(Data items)
= Beginning of Section =

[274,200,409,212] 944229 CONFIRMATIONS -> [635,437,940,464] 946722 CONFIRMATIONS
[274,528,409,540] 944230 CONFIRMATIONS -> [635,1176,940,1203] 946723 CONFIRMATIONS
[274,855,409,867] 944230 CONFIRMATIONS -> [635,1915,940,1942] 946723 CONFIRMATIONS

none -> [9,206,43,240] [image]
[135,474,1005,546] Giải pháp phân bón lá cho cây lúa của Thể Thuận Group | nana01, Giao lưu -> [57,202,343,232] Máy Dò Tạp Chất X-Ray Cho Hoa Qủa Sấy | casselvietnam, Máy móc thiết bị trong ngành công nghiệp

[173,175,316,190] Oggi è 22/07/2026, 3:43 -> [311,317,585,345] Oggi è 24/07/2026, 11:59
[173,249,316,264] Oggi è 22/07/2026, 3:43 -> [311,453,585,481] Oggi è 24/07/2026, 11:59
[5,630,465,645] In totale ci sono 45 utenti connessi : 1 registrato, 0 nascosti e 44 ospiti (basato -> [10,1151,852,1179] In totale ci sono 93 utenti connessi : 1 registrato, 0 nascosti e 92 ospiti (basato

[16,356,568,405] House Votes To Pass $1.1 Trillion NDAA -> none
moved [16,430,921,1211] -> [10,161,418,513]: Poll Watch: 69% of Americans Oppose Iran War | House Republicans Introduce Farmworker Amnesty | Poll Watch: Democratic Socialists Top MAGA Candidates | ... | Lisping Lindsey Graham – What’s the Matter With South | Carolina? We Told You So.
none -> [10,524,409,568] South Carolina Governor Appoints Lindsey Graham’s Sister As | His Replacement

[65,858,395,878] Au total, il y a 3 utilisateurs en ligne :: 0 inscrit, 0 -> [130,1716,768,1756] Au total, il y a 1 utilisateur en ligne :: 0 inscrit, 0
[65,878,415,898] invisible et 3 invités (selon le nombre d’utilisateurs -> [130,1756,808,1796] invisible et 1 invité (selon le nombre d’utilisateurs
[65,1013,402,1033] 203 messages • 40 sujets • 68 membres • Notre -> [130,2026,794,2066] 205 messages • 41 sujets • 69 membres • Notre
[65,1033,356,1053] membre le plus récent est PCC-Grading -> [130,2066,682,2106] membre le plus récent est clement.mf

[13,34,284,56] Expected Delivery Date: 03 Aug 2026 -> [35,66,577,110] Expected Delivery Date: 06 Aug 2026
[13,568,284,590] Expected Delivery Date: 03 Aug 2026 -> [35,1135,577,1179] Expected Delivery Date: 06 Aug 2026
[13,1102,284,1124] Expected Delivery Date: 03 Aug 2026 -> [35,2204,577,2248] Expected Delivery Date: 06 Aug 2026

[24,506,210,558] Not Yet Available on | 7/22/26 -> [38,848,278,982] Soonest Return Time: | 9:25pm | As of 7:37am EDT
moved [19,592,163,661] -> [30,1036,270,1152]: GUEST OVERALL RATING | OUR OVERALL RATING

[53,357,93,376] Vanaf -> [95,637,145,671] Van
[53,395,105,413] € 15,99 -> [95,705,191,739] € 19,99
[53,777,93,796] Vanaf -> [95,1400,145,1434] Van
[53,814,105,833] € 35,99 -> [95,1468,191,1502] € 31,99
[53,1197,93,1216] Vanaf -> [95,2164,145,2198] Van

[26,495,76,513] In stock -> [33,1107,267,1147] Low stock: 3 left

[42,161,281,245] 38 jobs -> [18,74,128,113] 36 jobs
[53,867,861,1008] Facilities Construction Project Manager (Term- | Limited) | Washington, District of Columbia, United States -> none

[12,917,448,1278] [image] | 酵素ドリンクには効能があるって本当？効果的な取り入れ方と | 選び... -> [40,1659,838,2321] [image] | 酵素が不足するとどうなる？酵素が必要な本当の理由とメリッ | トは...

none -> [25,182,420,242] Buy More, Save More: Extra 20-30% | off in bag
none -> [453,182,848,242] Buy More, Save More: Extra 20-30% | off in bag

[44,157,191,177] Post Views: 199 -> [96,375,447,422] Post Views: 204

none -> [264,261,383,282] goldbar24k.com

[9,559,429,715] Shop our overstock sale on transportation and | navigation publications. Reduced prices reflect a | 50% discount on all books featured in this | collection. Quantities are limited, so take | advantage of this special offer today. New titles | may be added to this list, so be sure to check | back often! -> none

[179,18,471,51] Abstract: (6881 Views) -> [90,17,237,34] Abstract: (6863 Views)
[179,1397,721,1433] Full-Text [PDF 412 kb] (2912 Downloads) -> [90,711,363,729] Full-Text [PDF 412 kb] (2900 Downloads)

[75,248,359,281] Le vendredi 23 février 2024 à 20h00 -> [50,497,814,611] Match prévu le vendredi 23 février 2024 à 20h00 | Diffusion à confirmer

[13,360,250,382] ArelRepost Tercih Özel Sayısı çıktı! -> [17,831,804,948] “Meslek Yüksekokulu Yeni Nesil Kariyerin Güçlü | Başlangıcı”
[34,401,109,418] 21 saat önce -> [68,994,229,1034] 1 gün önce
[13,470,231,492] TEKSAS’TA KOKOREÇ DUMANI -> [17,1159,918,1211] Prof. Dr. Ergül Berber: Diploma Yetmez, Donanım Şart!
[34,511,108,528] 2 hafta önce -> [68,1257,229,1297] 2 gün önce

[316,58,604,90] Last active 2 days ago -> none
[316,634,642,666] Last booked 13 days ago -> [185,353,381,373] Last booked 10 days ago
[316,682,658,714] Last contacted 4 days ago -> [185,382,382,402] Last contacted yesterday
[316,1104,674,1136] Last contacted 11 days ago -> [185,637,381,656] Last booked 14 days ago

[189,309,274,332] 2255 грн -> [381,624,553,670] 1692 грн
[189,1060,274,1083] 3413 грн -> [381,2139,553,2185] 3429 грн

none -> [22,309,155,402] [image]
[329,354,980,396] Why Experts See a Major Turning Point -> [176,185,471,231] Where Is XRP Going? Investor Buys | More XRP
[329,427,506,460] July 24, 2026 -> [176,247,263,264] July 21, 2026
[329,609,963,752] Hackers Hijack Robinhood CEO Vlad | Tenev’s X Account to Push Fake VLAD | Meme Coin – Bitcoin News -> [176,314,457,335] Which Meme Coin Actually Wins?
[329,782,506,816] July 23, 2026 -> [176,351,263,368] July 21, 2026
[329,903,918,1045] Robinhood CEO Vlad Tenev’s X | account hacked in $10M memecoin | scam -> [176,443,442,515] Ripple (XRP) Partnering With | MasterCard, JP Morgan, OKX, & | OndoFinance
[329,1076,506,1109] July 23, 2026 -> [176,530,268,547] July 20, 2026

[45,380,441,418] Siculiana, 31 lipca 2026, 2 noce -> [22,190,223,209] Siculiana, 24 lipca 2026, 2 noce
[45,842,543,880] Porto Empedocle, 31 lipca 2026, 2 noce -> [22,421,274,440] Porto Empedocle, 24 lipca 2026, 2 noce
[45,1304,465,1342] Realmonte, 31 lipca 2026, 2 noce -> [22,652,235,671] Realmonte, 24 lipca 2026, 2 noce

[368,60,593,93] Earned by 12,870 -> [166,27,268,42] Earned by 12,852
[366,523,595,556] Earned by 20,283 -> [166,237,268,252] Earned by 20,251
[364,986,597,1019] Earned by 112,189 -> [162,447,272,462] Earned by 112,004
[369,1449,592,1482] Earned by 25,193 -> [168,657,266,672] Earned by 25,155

= End of Section =

Work order: The response should consist of all the entries, transcribed exactly.

Result:
[274,200,409,212] 944229 CONFIRMATIONS -> [635,437,940,464] 946722 CONFIRMATIONS
[274,528,409,540] 944230 CONFIRMATIONS -> [635,1176,940,1203] 946723 CONFIRMATIONS
[274,855,409,867] 944230 CONFIRMATIONS -> [635,1915,940,1942] 946723 CONFIRMATIONS

none -> [9,206,43,240] [image]
[135,474,1005,546] Giải pháp phân bón lá cho cây lúa của Thể Thuận Group | nana01, Giao lưu -> [57,202,343,232] Máy Dò Tạp Chất X-Ray Cho Hoa Qủa Sấy | casselvietnam, Máy móc thiết bị trong ngành công nghiệp

[173,175,316,190] Oggi è 22/07/2026, 3:43 -> [311,317,585,345] Oggi è 24/07/2026, 11:59
[173,249,316,264] Oggi è 22/07/2026, 3:43 -> [311,453,585,481] Oggi è 24/07/2026, 11:59
[5,630,465,645] In totale ci sono 45 utenti connessi : 1 registrato, 0 nascosti e 44 ospiti (basato -> [10,1151,852,1179] In totale ci sono 93 utenti connessi : 1 registrato, 0 nascosti e 92 ospiti (basato

[16,356,568,405] House Votes To Pass $1.1 Trillion NDAA -> none
moved [16,430,921,1211] -> [10,161,418,513]: Poll Watch: 69% of Americans Oppose Iran War | House Republicans Introduce Farmworker Amnesty | Poll Watch: Democratic Socialists Top MAGA Candidates | ... | Lisping Lindsey Graham – What’s the Matter With South | Carolina? We Told You So.
none -> [10,524,409,568] South Carolina Governor Appoints Lindsey Graham’s Sister As | His Replacement

[65,858,395,878] Au total, il y a 3 utilisateurs en ligne :: 0 inscrit, 0 -> [130,1716,768,1756] Au total, il y a 1 utilisateur en ligne :: 0 inscrit, 0
[65,878,415,898] invisible et 3 invités (selon le nombre d’utilisateurs -> [130,1756,808,1796] invisible et 1 invité (selon le nombre d’utilisateurs
[65,1013,402,1033] 203 messages • 40 sujets • 68 membres • Notre -> [130,2026,794,2066] 205 messages • 41 sujets • 69 membres • Notre
[65,1033,356,1053] membre le plus récent est PCC-Grading -> [130,2066,682,2106] membre le plus récent est clement.mf

[13,34,284,56] Expected Delivery Date: 03 Aug 2026 -> [35,66,577,110] Expected Delivery Date: 06 Aug 2026
[13,568,284,590] Expected Delivery Date: 03 Aug 2026 -> [35,1135,577,1179] Expected Delivery Date: 06 Aug 2026
[13,1102,284,1124] Expected Delivery Date: 03 Aug 2026 -> [35,2204,577,2248] Expected Delivery Date: 06 Aug 2026

[24,506,210,558] Not Yet Available on | 7/22/26 -> [38,848,278,982] Soonest Return Time: | 9:25pm | As of 7:37am EDT
moved [19,592,163,661] -> [30,1036,270,1152]: GUEST OVERALL RATING | OUR OVERALL RATING

[53,357,93,376] Vanaf -> [95,637,145,671] Van
[53,395,105,413] € 15,99 -> [95,705,191,739] € 19,99
[53,777,93,796] Vanaf -> [95,1400,145,1434] Van
[53,814,105,833] € 35,99 -> [95,1468,191,1502] € 31,99
[53,1197,93,1216] Vanaf -> [95,2164,145,2198] Van

[26,495,76,513] In stock -> [33,1107,267,1147] Low stock: 3 left

[42,161,281,245] 38 jobs -> [18,74,128,113] 36 jobs
[53,867,861,1008] Facilities Construction Project Manager (Term- | Limited) | Washington, District of Columbia, United States -> none

[12,917,448,1278] [image] | 酵素ドリンクには効能があるって本当？効果的な取り入れ方と | 選び... -> [40,1659,838,2321] [image] | 酵素が不足するとどうなる？酵素が必要な本当の理由とメリッ | トは...

none -> [25,182,420,242] Buy More, Save More: Extra 20-30% | off in bag
none -> [453,182,848,242] Buy More, Save More: Extra 20-30% | off in bag

[44,157,191,177] Post Views: 199 -> [96,375,447,422] Post Views: 204

none -> [264,261,383,282] goldbar24k.com

[9,559,429,715] Shop our overstock sale on transportation and | navigation publications. Reduced prices reflect a | 50% discount on all books featured in this | collection. Quantities are limited, so take | advantage of this special offer today. New titles | may be added to this list, so be sure to check | back often! -> none

[179,18,471,51] Abstract: (6881 Views) -> [90,17,237,34] Abstract: (6863 Views)
[179,1397,721,1433] Full-Text [PDF 412 kb] (2912 Downloads) -> [90,711,363,729] Full-Text [PDF 412 kb] (2900 Downloads)

[75,248,359,281] Le vendredi 23 février 2024 à 20h00 -> [50,497,814,611] Match prévu le vendredi 23 février 2024 à 20h00 | Diffusion à confirmer

[13,360,250,382] ArelRepost Tercih Özel Sayısı çıktı! -> [17,831,804,948] “Meslek Yüksekokulu Yeni Nesil Kariyerin Güçlü | Başlangıcı”
[34,401,109,418] 21 saat önce -> [68,994,229,1034] 1 gün önce
[13,470,231,492] TEKSAS’TA KOKOREÇ DUMANI -> [17,1159,918,1211] Prof. Dr. Ergül Berber: Diploma Yetmez, Donanım Şart!
[34,511,108,528] 2 hafta önce -> [68,1257,229,1297] 2 gün önce

[316,58,604,90] Last active 2 days ago -> none
[316,634,642,666] Last booked 13 days ago -> [185,353,381,373] Last booked 10 days ago
[316,682,658,714] Last contacted 4 days ago -> [185,382,382,402] Last contacted yesterday
[316,1104,674,1136] Last contacted 11 days ago -> [185,637,381,656] Last booked 14 days ago

[189,309,274,332] 2255 грн -> [381,624,553,670] 1692 грн
[189,1060,274,1083] 3413 грн -> [381,2139,553,2185] 3429 грн

none -> [22,309,155,402] [image]
[329,354,980,396] Why Experts See a Major Turning Point -> [176,185,471,231] Where Is XRP Going? Investor Buys | More XRP
[329,427,506,460] July 24, 2026 -> [176,247,263,264] July 21, 2026
[329,609,963,752] Hackers Hijack Robinhood CEO Vlad | Tenev’s X Account to Push Fake VLAD | Meme Coin – Bitcoin News -> [176,314,457,335] Which Meme Coin Actually Wins?
[329,782,506,816] July 23, 2026 -> [176,351,263,368] July 21, 2026
[329,903,918,1045] Robinhood CEO Vlad Tenev’s X | account hacked in $10M memecoin | scam -> [176,443,442,515] Ripple (XRP) Partnering With | MasterCard, JP Morgan, OKX, & | OndoFinance
[329,1076,506,1109] July 23, 2026 -> [176,530,268,547] July 20, 2026

[45,380,441,418] Siculiana, 31 lipca 2026, 2 noce -> [22,190,223,209] Siculiana, 24 lipca 2026, 2 noce
[45,842,543,880] Porto Empedocle, 31 lipca 2026, 2 noce -> [22,421,274,440] Porto Empedocle, 24 lipca 2026, 2 noce
[45,1304,465,1342] Realmonte, 31 lipca 2026, 2 noce -> [22,652,235,671] Realmonte, 24 lipca 2026, 2 noce

[368,60,593,93] Earned by 12,870 -> [166,27,268,42] Earned by 12,852
[366,523,595,556] Earned by 20,283 -> [166,237,268,252] Earned by 20,251
[364,986,597,1019] Earned by 112,189 -> [162,447,272,462] Earned by 112,004
[369,1449,592,1482] Earned by 25,193 -> [168,657,266,672] Earned by 25,155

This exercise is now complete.